Ammonium nitrate unit
The green-field integrated complex for nitric acid and ammonium nitrate of Deepak Fertilisers and Petrochemicals Corporation Ltd. (DFPCL) to be set-up in Paradip is expected to start-up in 2008. The plant would have a capacity of 300,000 tons/year of ammonium nitrate with 100,000 tons/year to be set aside for exports to Southeast Asia.

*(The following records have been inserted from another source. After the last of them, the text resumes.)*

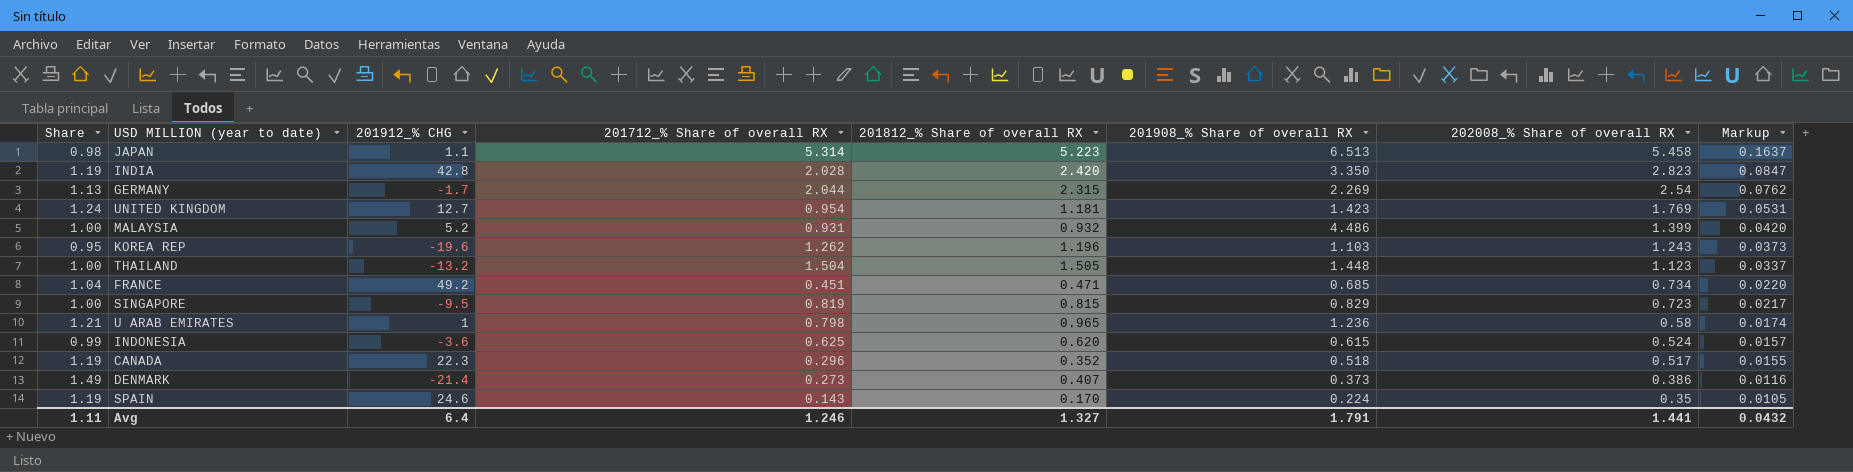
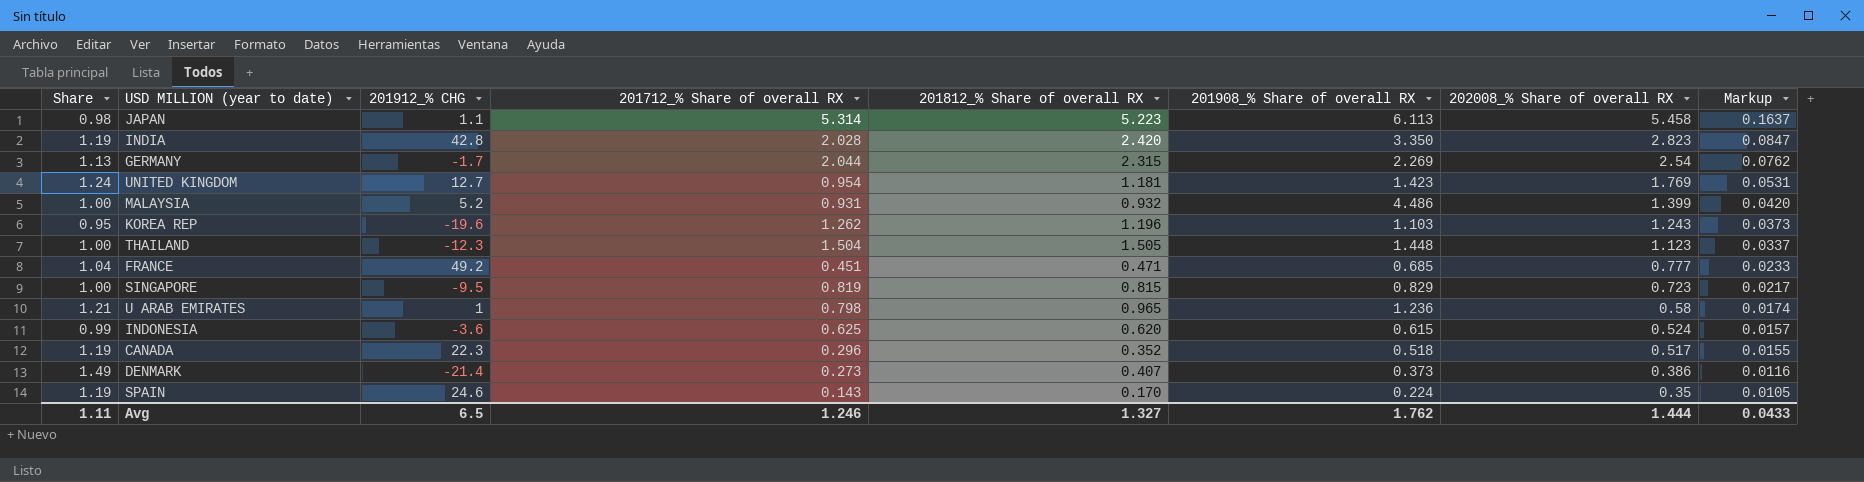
JAPAN | 201908_% Share of overall RX: 6.513 -> 6.113
THAILAND | 201912_% CHG: -13.2 -> -12.3
FRANCE | 202008_% Share of overall RX: 0.734 -> 0.777
FRANCE | Markup: 0.0220 -> 0.0233
Avg | 201912_% CHG: 6.4 -> 6.5
Avg | 201908_% Share of overall RX: 1.791 -> 1.762
Avg | 202008_% Share of overall RX: 1.441 -> 1.444
Avg | Markup: 0.0432 -> 0.0433

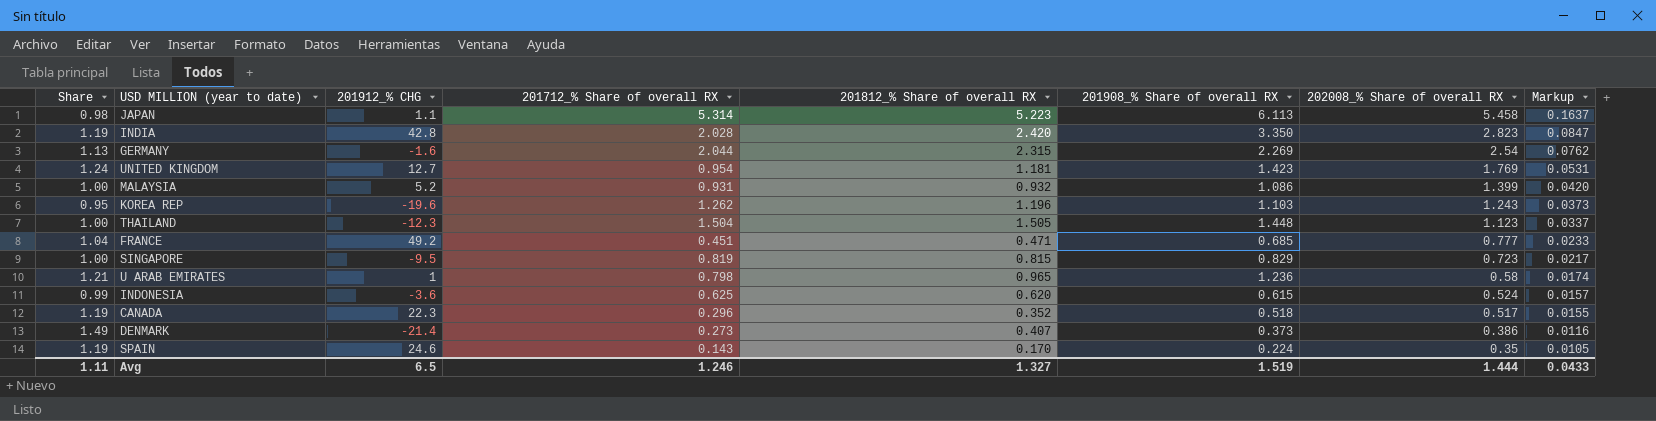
GERMANY | 201912_% CHG: -1.7 -> -1.6
MALAYSIA | 201908_% Share of overall RX: 4.486 -> 1.086
Avg | 201908_% Share of overall RX: 1.762 -> 1.519

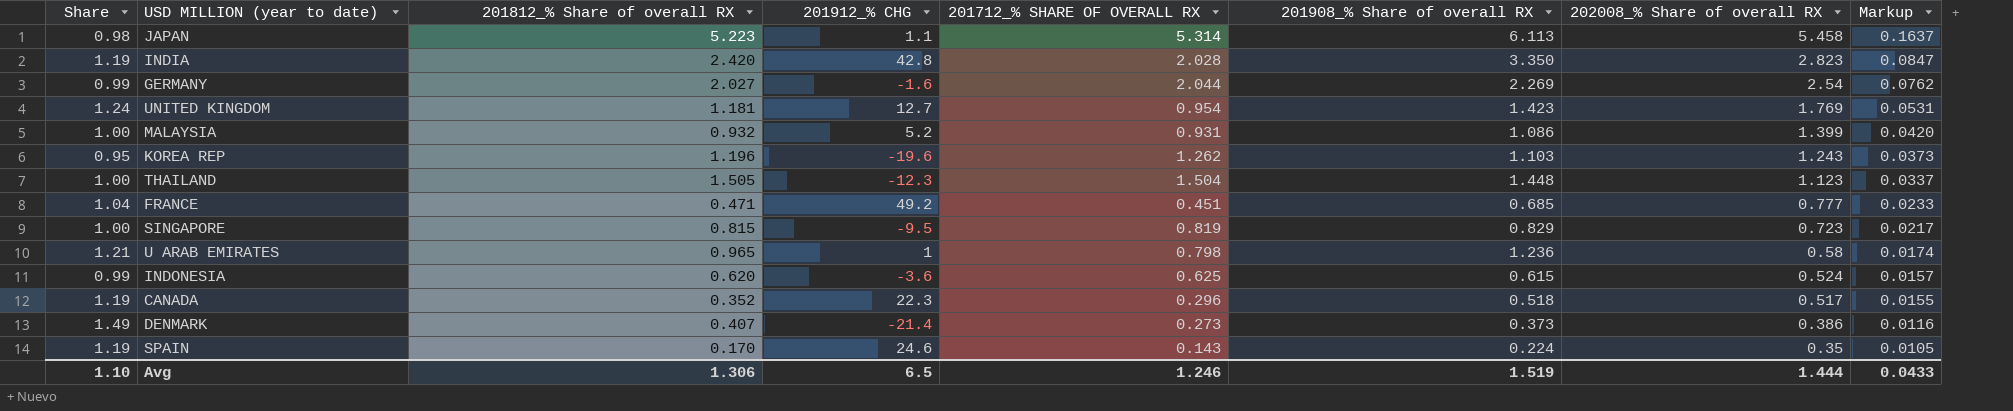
column 201812_% Share of overall RX | position: 5 -> 3
column name: 201712_% Share of overall RX -> 201712_% SHARE OF OVERALL RX
GERMANY | Share: 1.13 -> 0.99
GERMANY | 201812_% Share of overall RX: 2.315 -> 2.027
Avg | Share: 1.11 -> 1.10
Avg | 201812_% Share of overall RX: 1.327 -> 1.306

Research and manufacturing facilities
U.S.-based Actis Biologics Inc. (ABI) has firmed up its plan to enter India with an initial investment of Rs. 100-crore to set up a large-scale research facility in Mumbai and multiple manufacturing sites in the country. The Indian arm will have five subsidiaries focusing on different biopharmaceutical technology platforms. Actis Biologics P. Ltd. (ABPL), the Indian company, will have 60% equity held by private and high net worth individual investors, 30% by private equity companies and ABI and 10% holding by promoters.
Switch to LNG
Indian Farmers’ Fertiliser Co-operative Ltd. (IFFCO) has been converted from a naphtha-based ammonia-urea complex to a gas-based unit. GAIL has laid a dedicated 139 kilometer-long spur-line to connect the facility to an HBJ pipeline. Necessary modifications were carried out by IFFCO to the main plants as well as service boilers for change-over of feed/fuel from naphtha/fuel oil to LNG.